From mboxrd@z Thu Jan  1 00:00:00 1970
Return-Path: <linux-xfs-owner@kernel.org>
X-Spam-Checker-Version: SpamAssassin 3.4.0 (2014-02-07) on
	aws-us-west-2-korg-lkml-1.web.codeaurora.org
X-Spam-Level: 
X-Spam-Status: No, score=-16.2 required=3.0 tests=BAYES_00,DKIMWL_WL_HIGH,
	DKIM_SIGNED,DKIM_VALID,DKIM_VALID_AU,INCLUDES_CR_TRAILER,INCLUDES_PATCH,
	MAILING_LIST_MULTI,SPF_HELO_NONE,SPF_PASS autolearn=ham autolearn_force=no
	version=3.4.0
Received: from mail.kernel.org (mail.kernel.org [198.145.29.99])

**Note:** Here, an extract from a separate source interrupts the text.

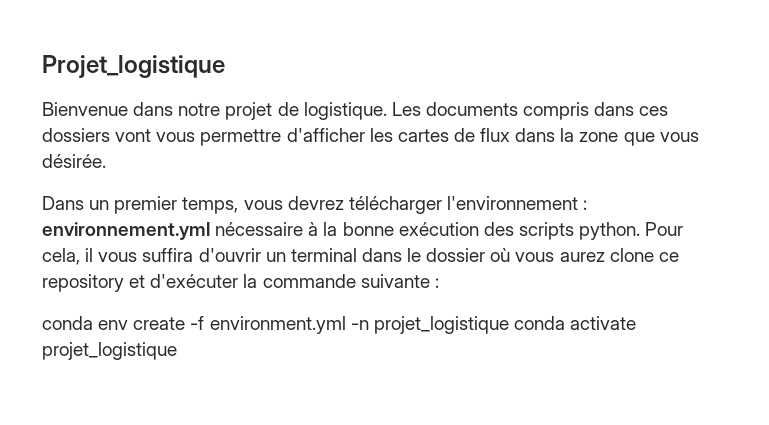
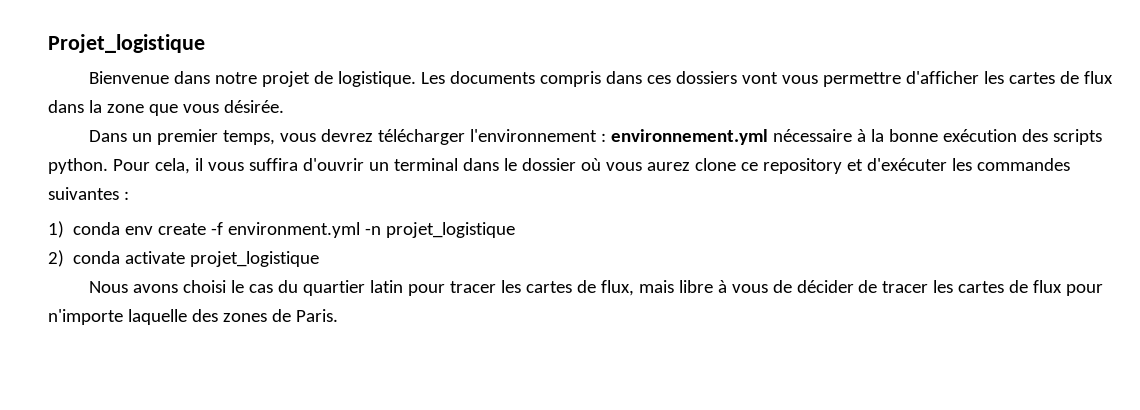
[243,274,430,288] la commande suivante -> [951,158,1070,171] [48,187,119,200] les commandes suivantes
(439, 283) none -> [48,221,64,238] 1)
(509, 325) none -> [48,250,64,267] // 2)
(177, 351) none -> [88,280,1104,296] [48,309,338,325] // Nous avons choisi le cas du quartier latin pour tracer les cartes de flux, mais libre à vous de décider de tracer les cartes de flux pour n'importe laquelle des zones de Paris.

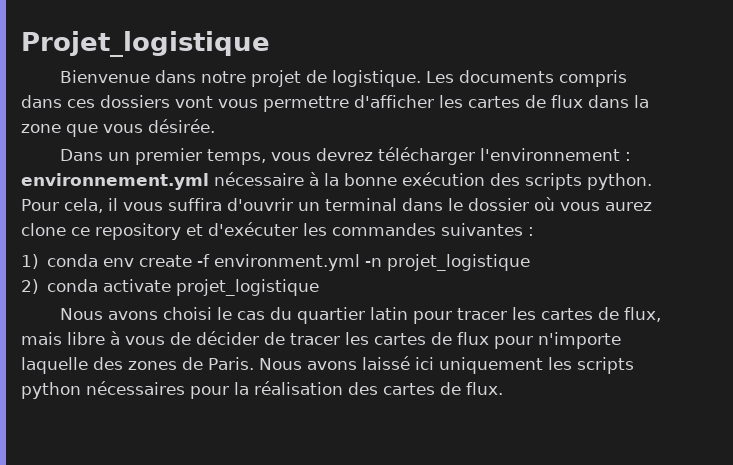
(338, 315) none -> [259,356,634,374] [21,381,503,399] Nous avons laissé ici uniquement les scripts python nécessaires pour la réalisation des cartes de flux.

	by smtp.lore.kernel.org (Postfix) with ESMTP id EB7A5C43381
	for <linux-xfs@archiver.kernel.org>; Mon, 18 Jan 2021 22:14:46 +0000 (UTC)
Received: from vger.kernel.org (vger.kernel.org [23.128.96.18])

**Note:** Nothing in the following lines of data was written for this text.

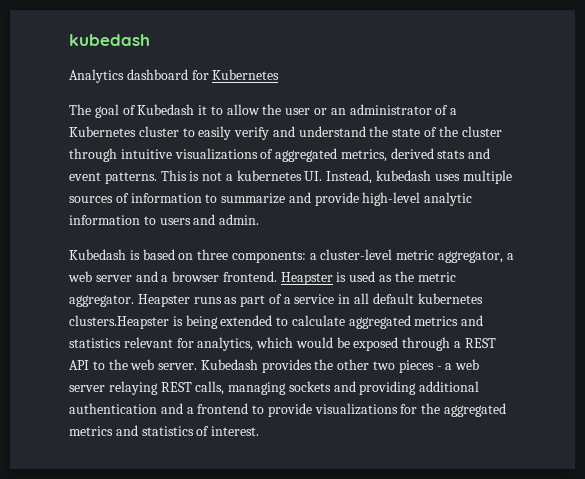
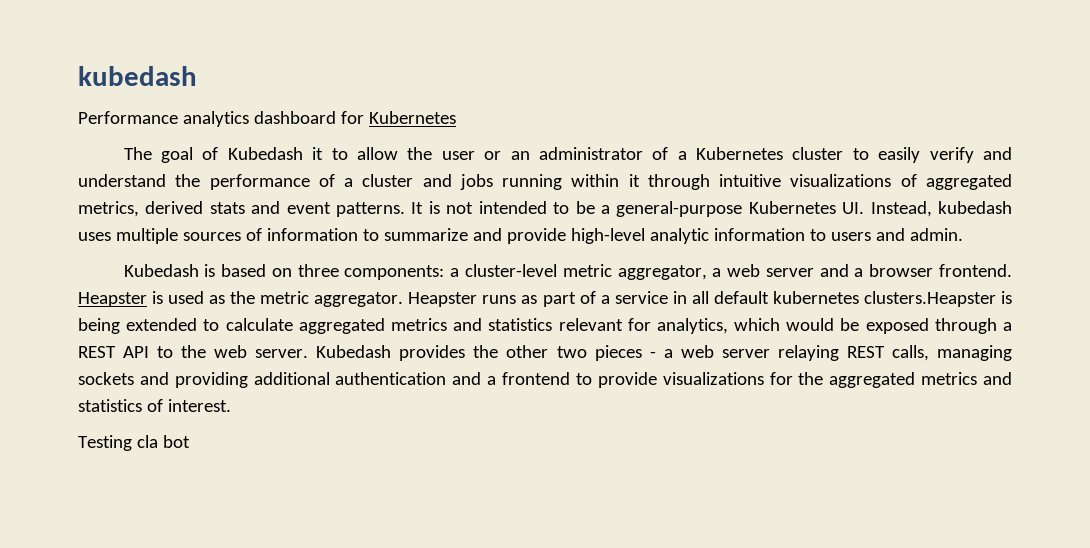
[69,69,124,83] Analytics -> [78,111,249,127] Performance analytics
[392,126,502,137] state of the cluster -> [209,174,640,190] performance of a cluster and jobs running within it
[160,170,187,181] This -> [411,202,424,214] It
[225,170,302,181] a kubernetes -> [478,201,836,217] intended to be a general-purpose Kubernetes
(260, 431) none -> [78,435,190,451] // Testing cla bot

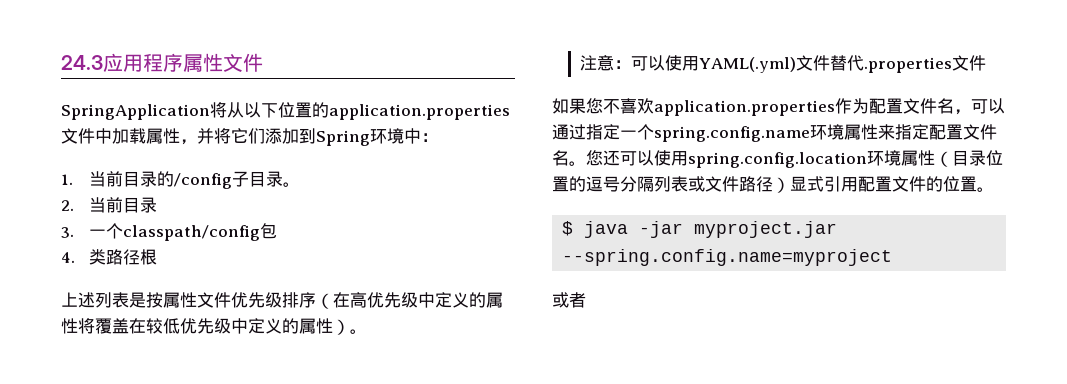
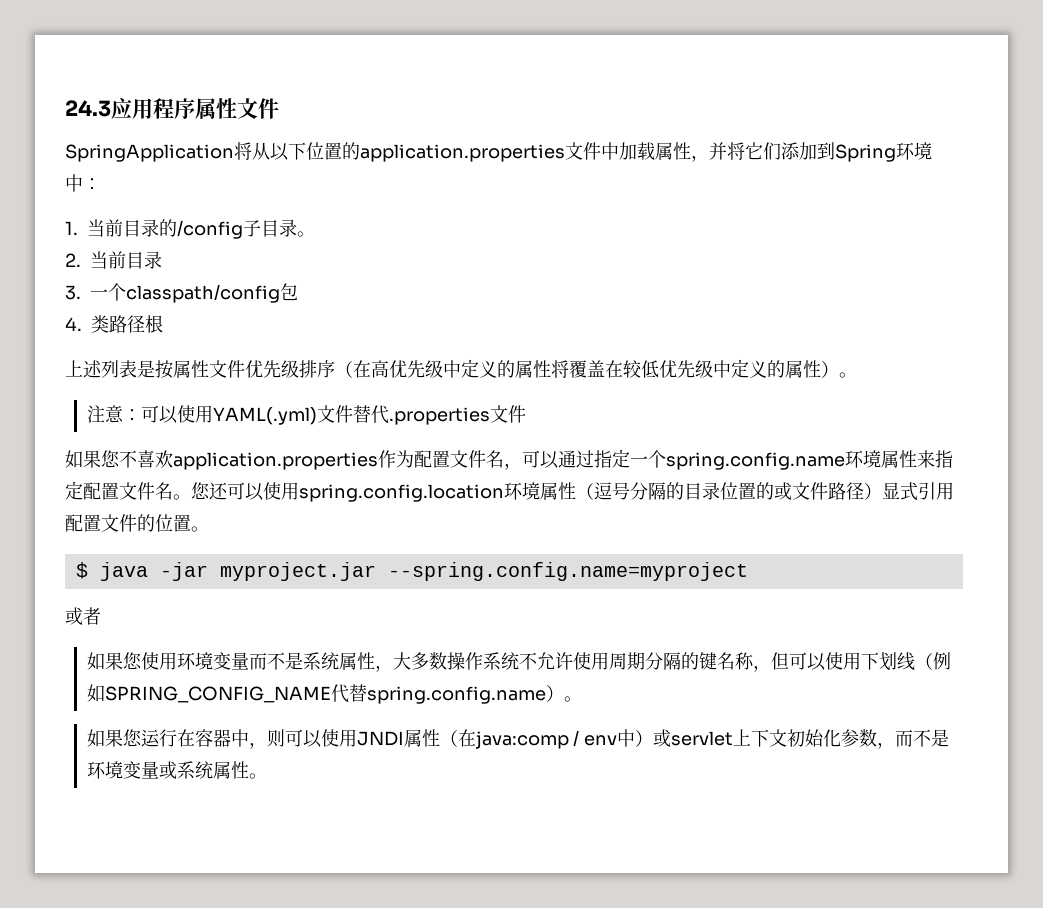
[952,150,1003,166] [552,176,688,192] 目录位置的逗号分隔列表 -> [594,482,774,500] 逗号分隔的目录位置的
(586, 300) none -> [86,652,951,672] [86,684,582,704] [86,729,950,749] [86,761,267,779] // 如果您使用环境变量而不是系统属性，大多数操作系统不允许使用周期分隔的键名称，但可以使用下划线（例如SPRING_CONFIG_NAME代替spring.config.name）。 // 如果您运行在容器中，则可以使用JNDI属性（在java:comp / env中）或servlet上下文初始化参数，而不是环境变量或系统属性。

	by mail.kernel.org (Postfix) with ESMTP id BF33E207C4
	for <linux-xfs@archiver.kernel.org>; Mon, 18 Jan 2021 22:14:46 +0000 (UTC)
Received: (majordomo@vger.kernel.org) by vger.kernel.org via listexpand
        id S2388191AbhARWOO (ORCPT <rfc822;linux-xfs@archiver.kernel.org>);
        Mon, 18 Jan 2021 17:14:14 -0500
Received: from mail.kernel.org ([198.145.29.99]:34468 "EHLO mail.kernel.org"

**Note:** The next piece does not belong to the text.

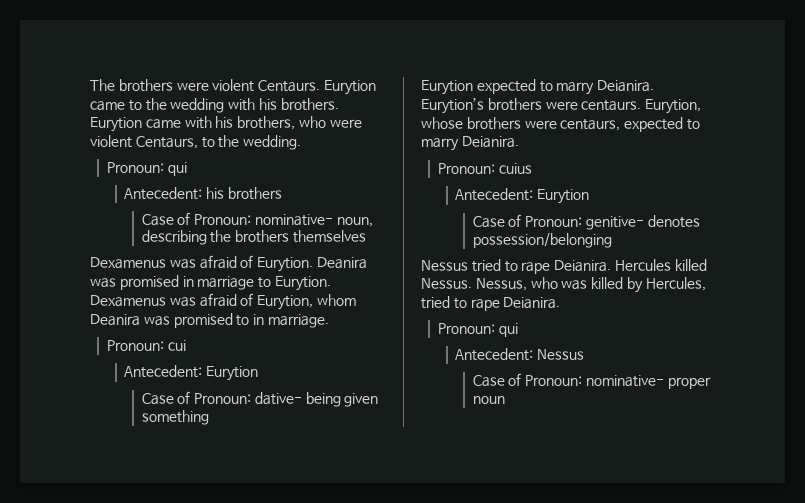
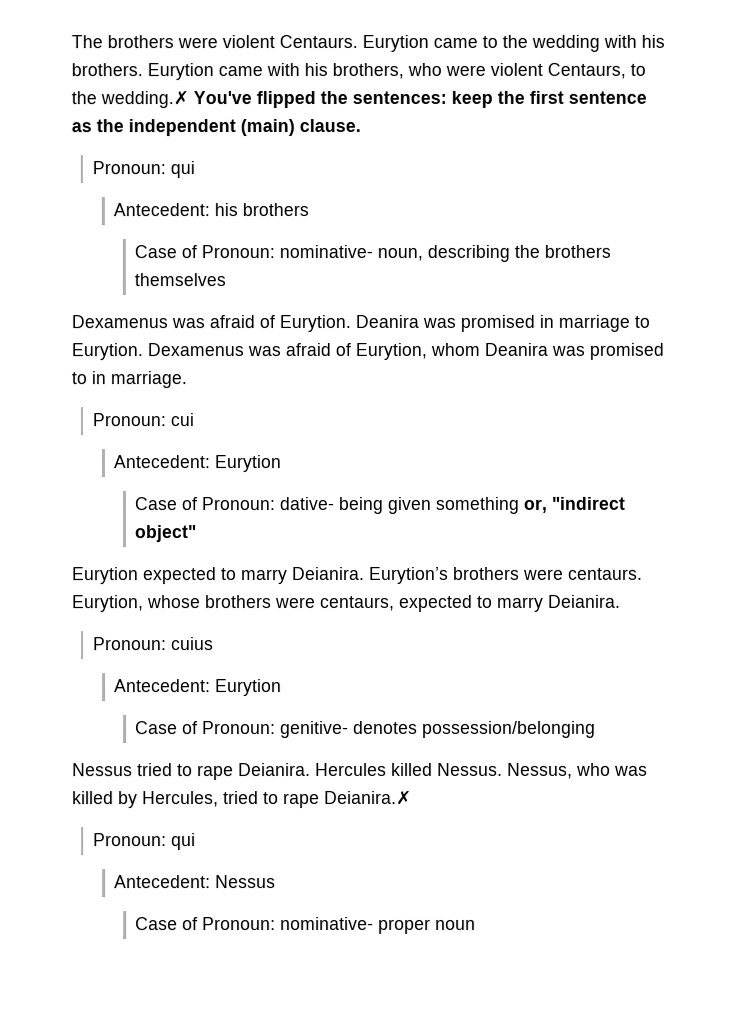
[243,135,302,150] wedding. -> [100,90,647,109] [71,119,361,137] wedding.✗ You've flipped the sentences: keep the first sentence as the independent (main) clause.
(209, 417) none -> [523,496,627,513] [135,525,198,543] or, "indirect object"
[503,297,561,309] Deianira. -> [324,789,412,806] Deianira.✗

        rhost-flags-OK-OK-OK-OK) by vger.kernel.org with ESMTP
        id S1732974AbhARWOK (ORCPT <rfc822;linux-xfs@vger.kernel.org>);
        Mon, 18 Jan 2021 17:14:10 -0500
Received: by mail.kernel.org (Postfix) with ESMTPSA id 218B722DFB;
        Mon, 18 Jan 2021 22:13:29 +0000 (UTC)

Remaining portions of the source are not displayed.